PLN Keluhkan Penjatahan BBM
Rabu, 22 Juni 2005 | 19:39 WIB
TEMPO Interaktif, Jakarta:Direktur Pembangkitan dan Energi PT Perusahaan Listrik Negara (PLN) Ali Herman Ibrahim mengeluhkan adanya pembatasan bahan bakar minyak (BBM) pada angkutan batubara yang memasok ke pembangkit. Akibat pembatasan BBM pada angkutan batubara ini berpotensi menghambat suplai listrik.
"Sekarang ini angkutan untuk batubara yang ke Suralaya (PLTU Suralaya berkapasitas 3.212 megawatt) saja dijatah hingga 50 persen dari kebutuhan, ini berpotensi mengalami hambatan," kata Ali di Gedung DPR Jakarta, Rabu (22/6).

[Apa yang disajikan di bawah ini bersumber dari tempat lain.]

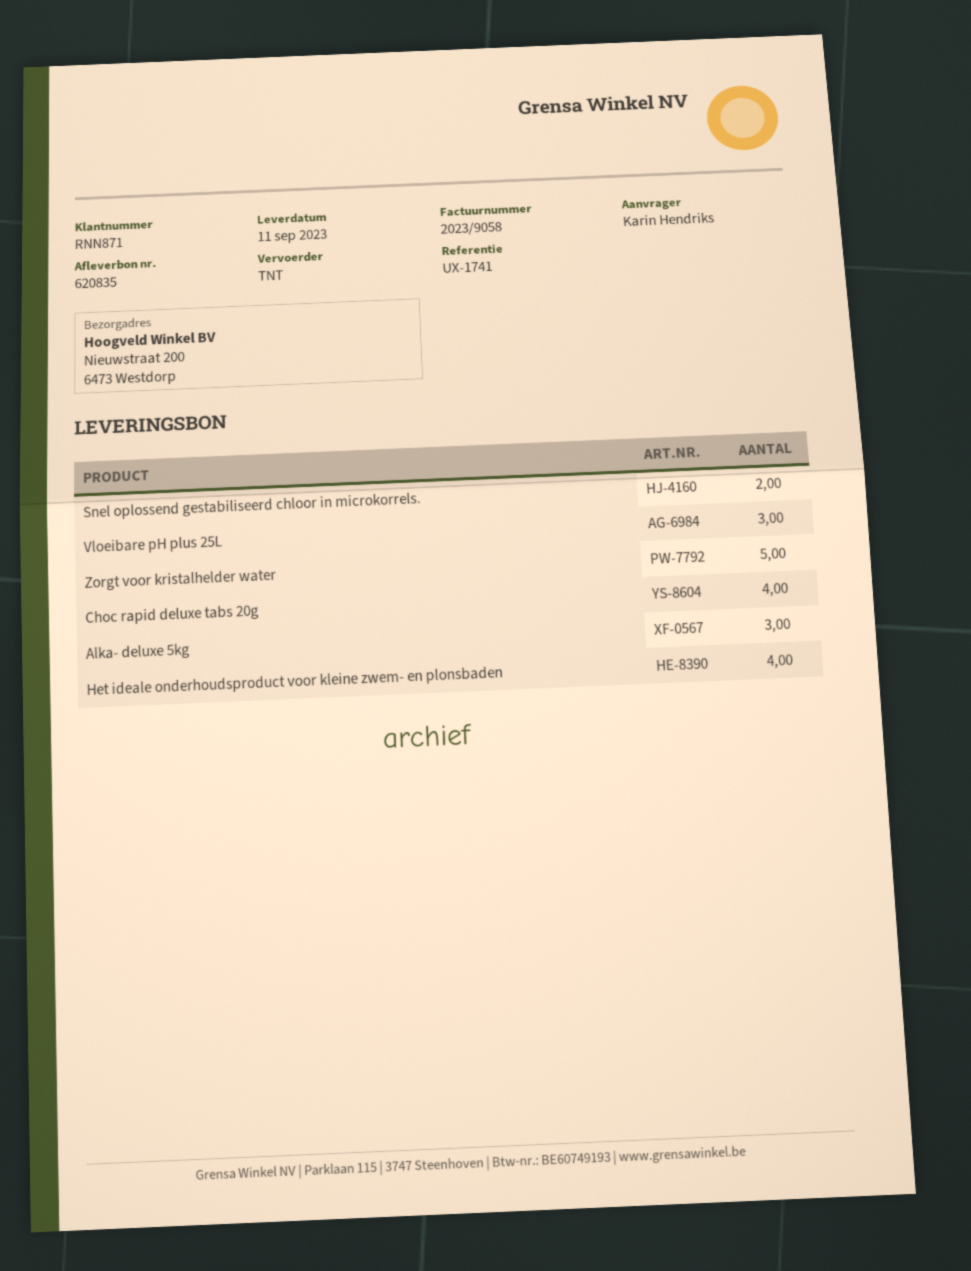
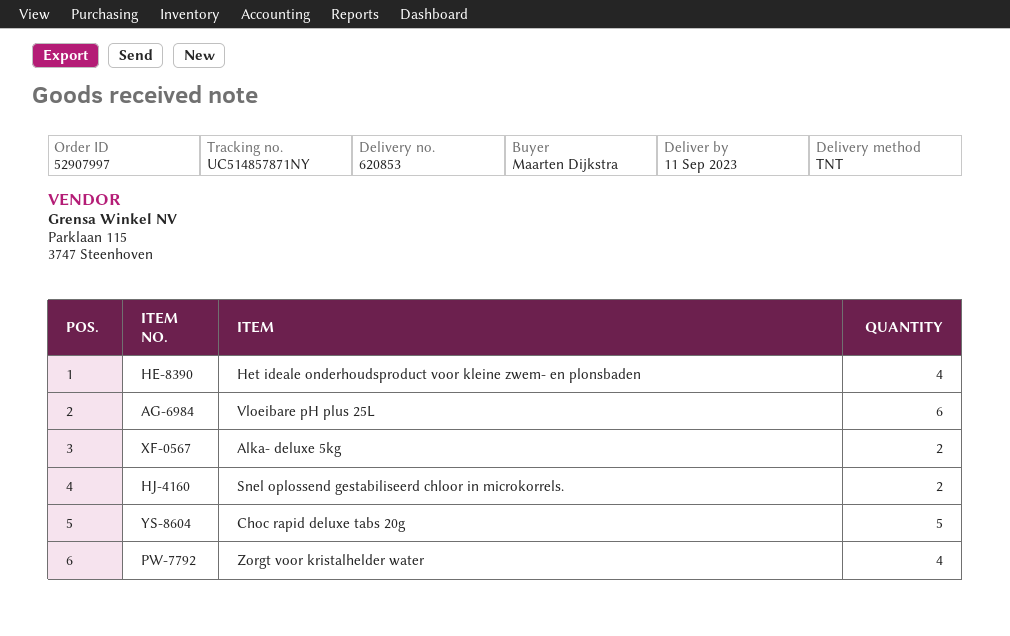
delivery note number: 620835 -> 620853
ordered by: Karin Hendriks -> Maarten Dijkstra
Vloeibare pH plus 25L: 3 -> 6
Zorgt voor kristalhelder water: 5 -> 4
Choc rapid deluxe tabs 20g: 4 -> 5
Alka- deluxe 5kg: 3 -> 2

Mengenai pasokan BBM ke pembangkit PLTU Tambak Lorok, menurutnya, mencukupi sampai 10 hari ke depan. PLTGU berkapasitas 1.000 megawatt ini semula mengalami kehabisan BBM pada Rabu (22/6). Namun mulai Selasa lalu telah dipasok sebanyak 35 ribu ton BBM.
Disamping suplai ke PLTU Tambak Lorok, Pertamina juga telah mensuplai PLTGU Grati sebanyak 25 ribu ton. Ali menyatakan PLN tetap harus melakukan penghematan BBM agar pembangkit dapat dioperasikan lebih lama. "Mestinya sih cuma lima hari, tapi kita menghemat dan digunakan malam saja," katanya.